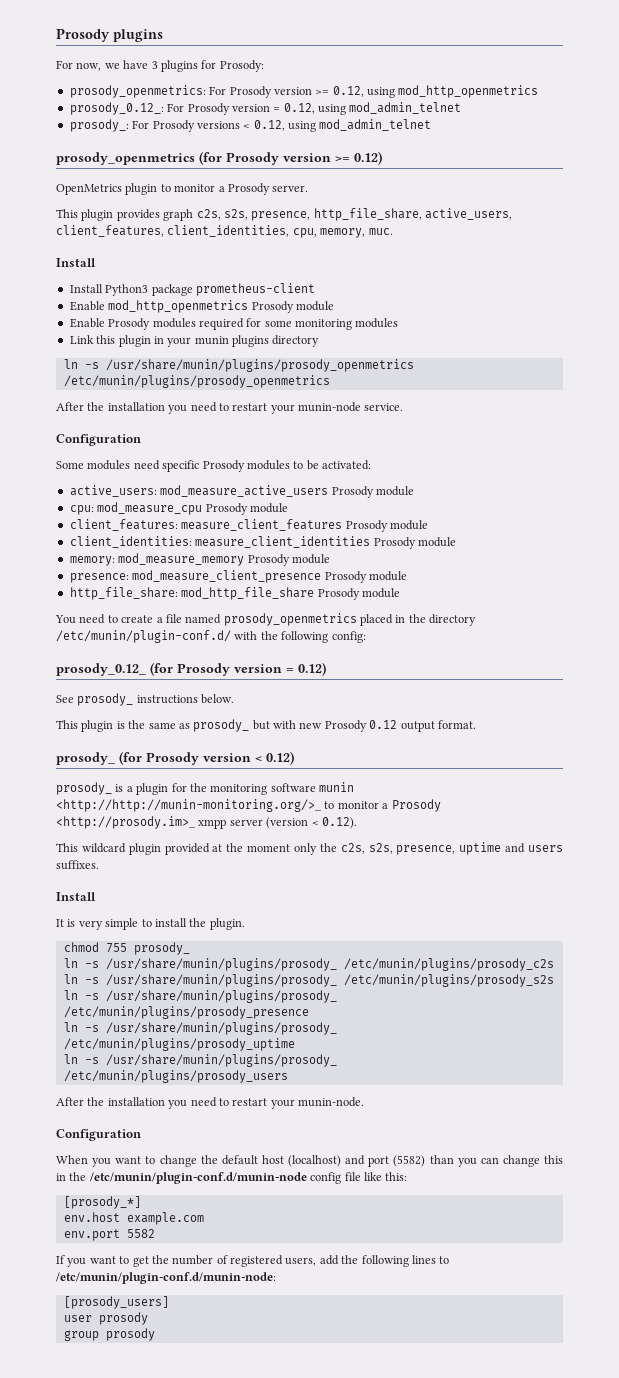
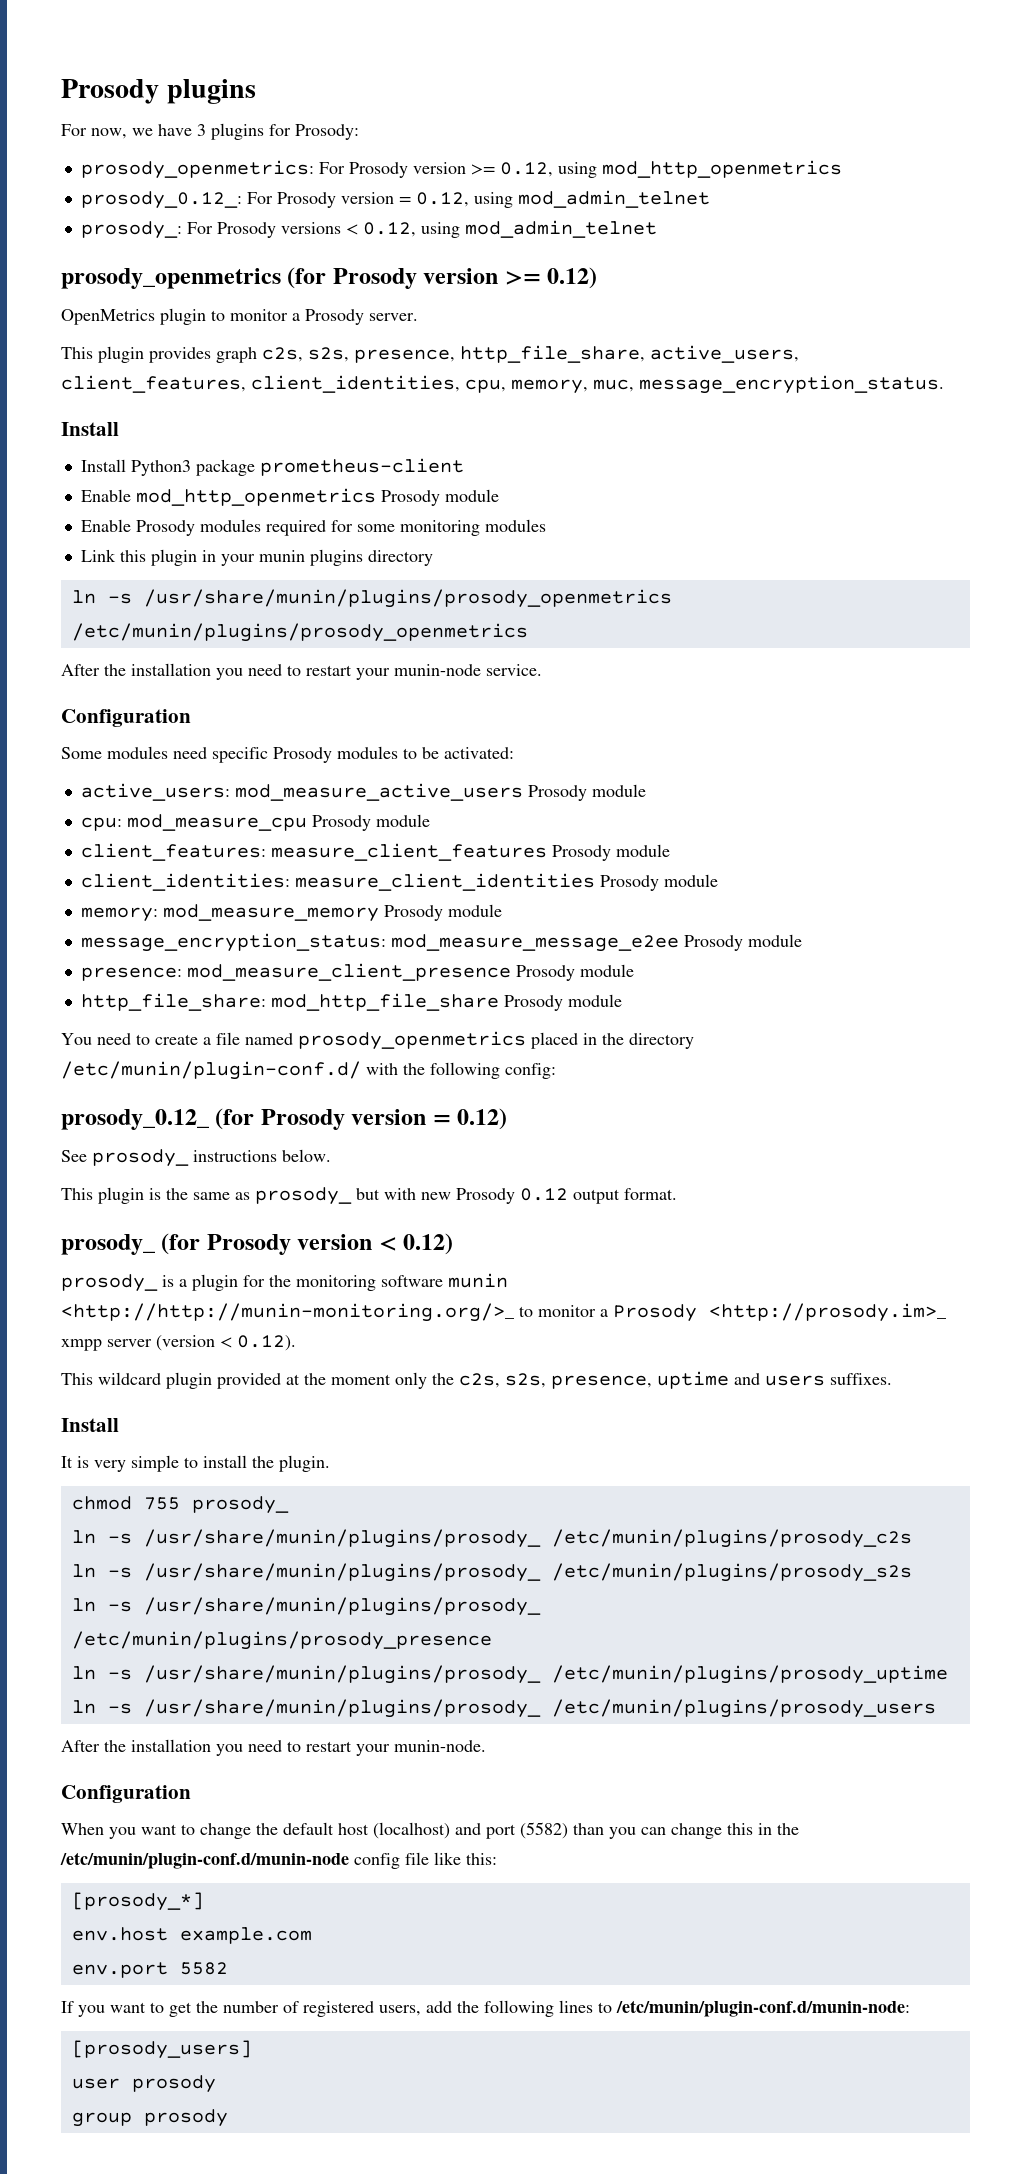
- This plugin provides graph c2s, s2s, presence, http_file_share, active_users, client_features, client_identities, cpu, memory, muc.
+ This plugin provides graph c2s, s2s, presence, http_file_share, active_users, client_features, client_identities, cpu, memory, muc, message_encryption_status.
+ message_encryption_status: mod_measure_message_e2ee Prosody module

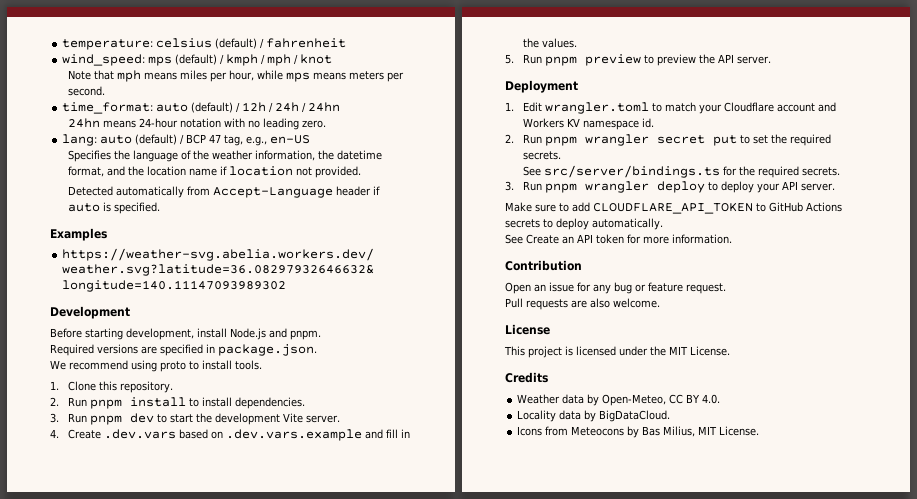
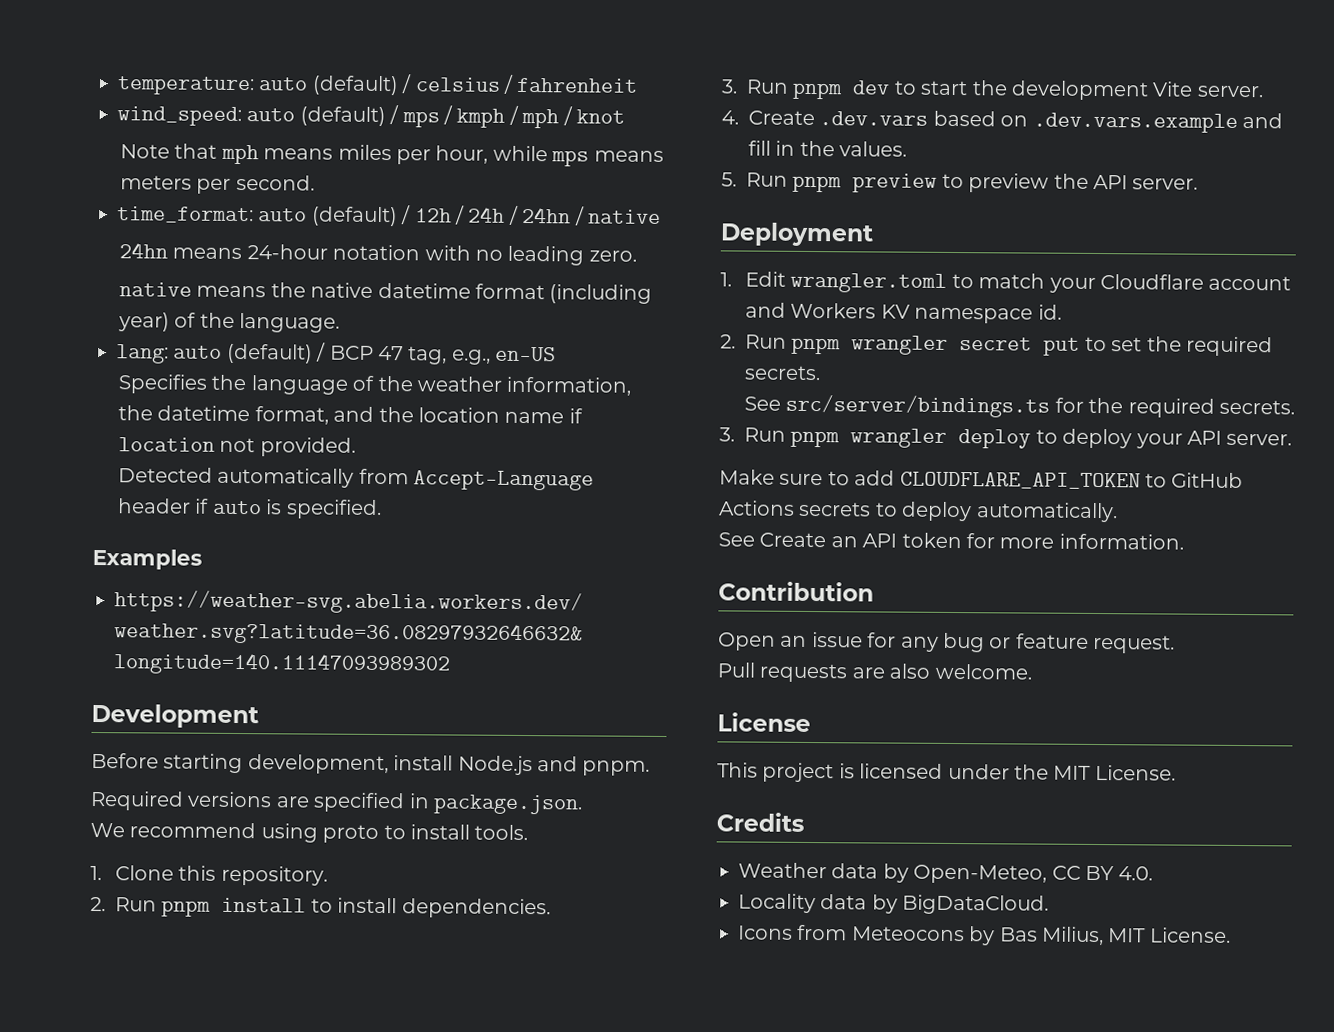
- temperature: celsius (default) / fahrenheit
+ temperature: auto (default) / celsius / fahrenheit
- wind_speed: mps (default) / kmph / mph / knot
+ wind_speed: auto (default) / mps / kmph / mph / knot
- time_format: auto (default) / 12h / 24h / 24hn
+ time_format: auto (default) / 12h / 24h / 24hn / native
+ native means the native datetime format (including year) of the language.

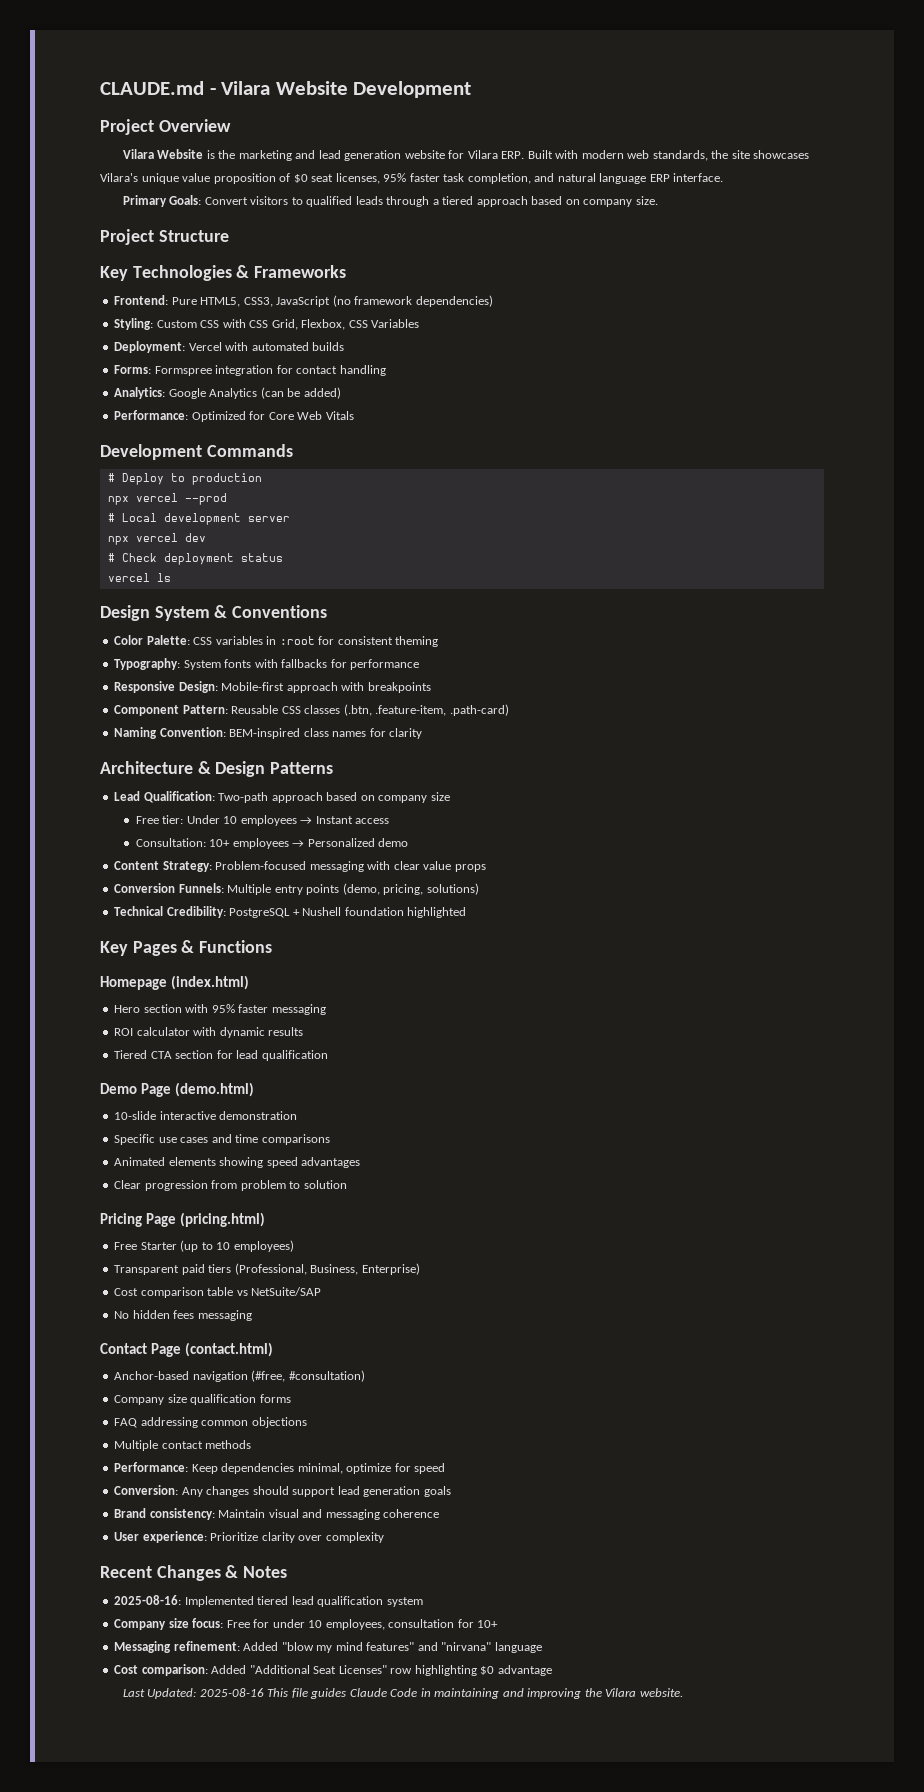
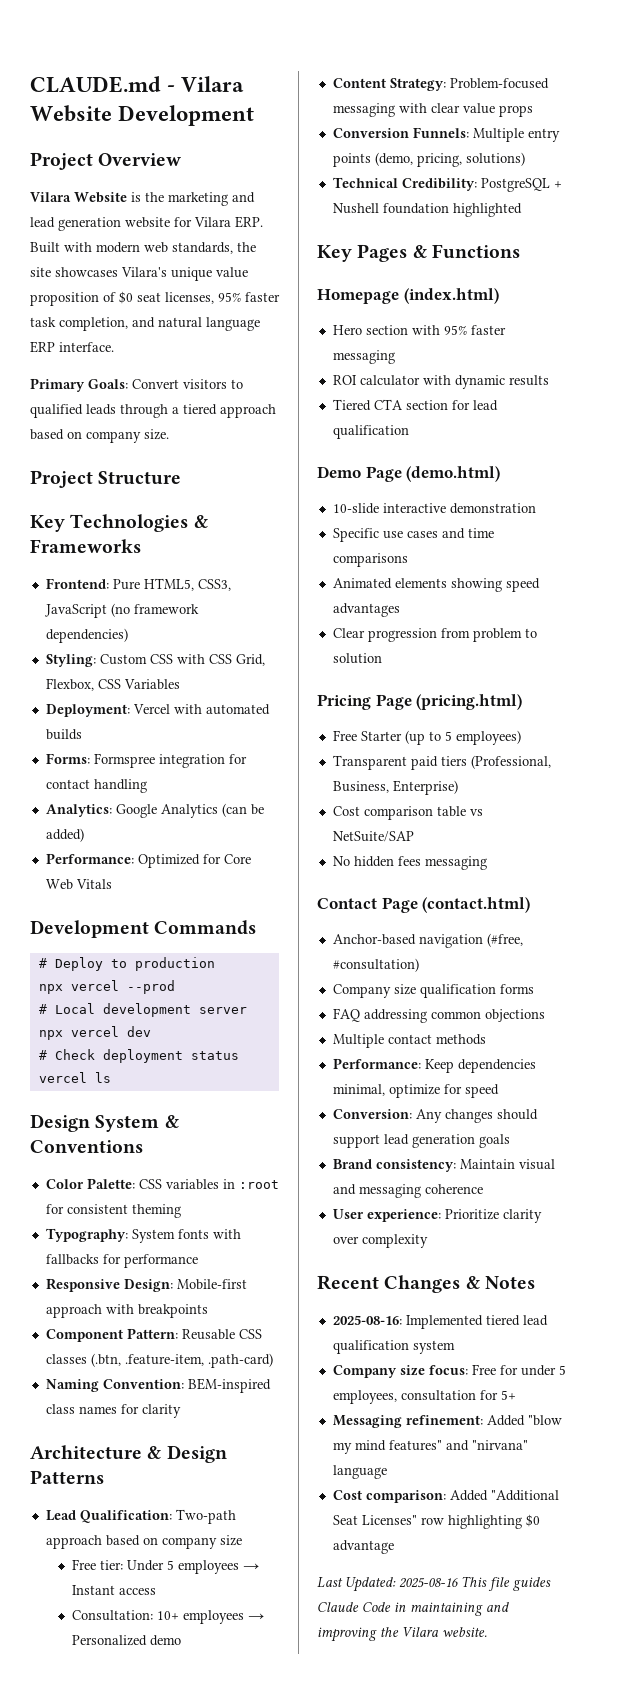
- Free tier: Under 10 employees → Instant access
+ Free tier: Under 5 employees → Instant access
- Free Starter (up to 10 employees)
+ Free Starter (up to 5 employees)
- Company size focus: Free for under 10 employees, consultation for 10+
+ Company size focus: Free for under 5 employees, consultation for 5+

What needs to be done: Quote the lines above exactly, starting with the one that has "24hn / native" and ending with the one that has "to 5 employees)"; drop the pictures and include nothing else.

Result of this task:
+ time_format: auto (default) / 12h / 24h / 24hn / native
+ native means the native datetime format (including year) of the language.

- Free tier: Under 10 employees → Instant access
+ Free tier: Under 5 employees → Instant access
- Free Starter (up to 10 employees)
+ Free Starter (up to 5 employees)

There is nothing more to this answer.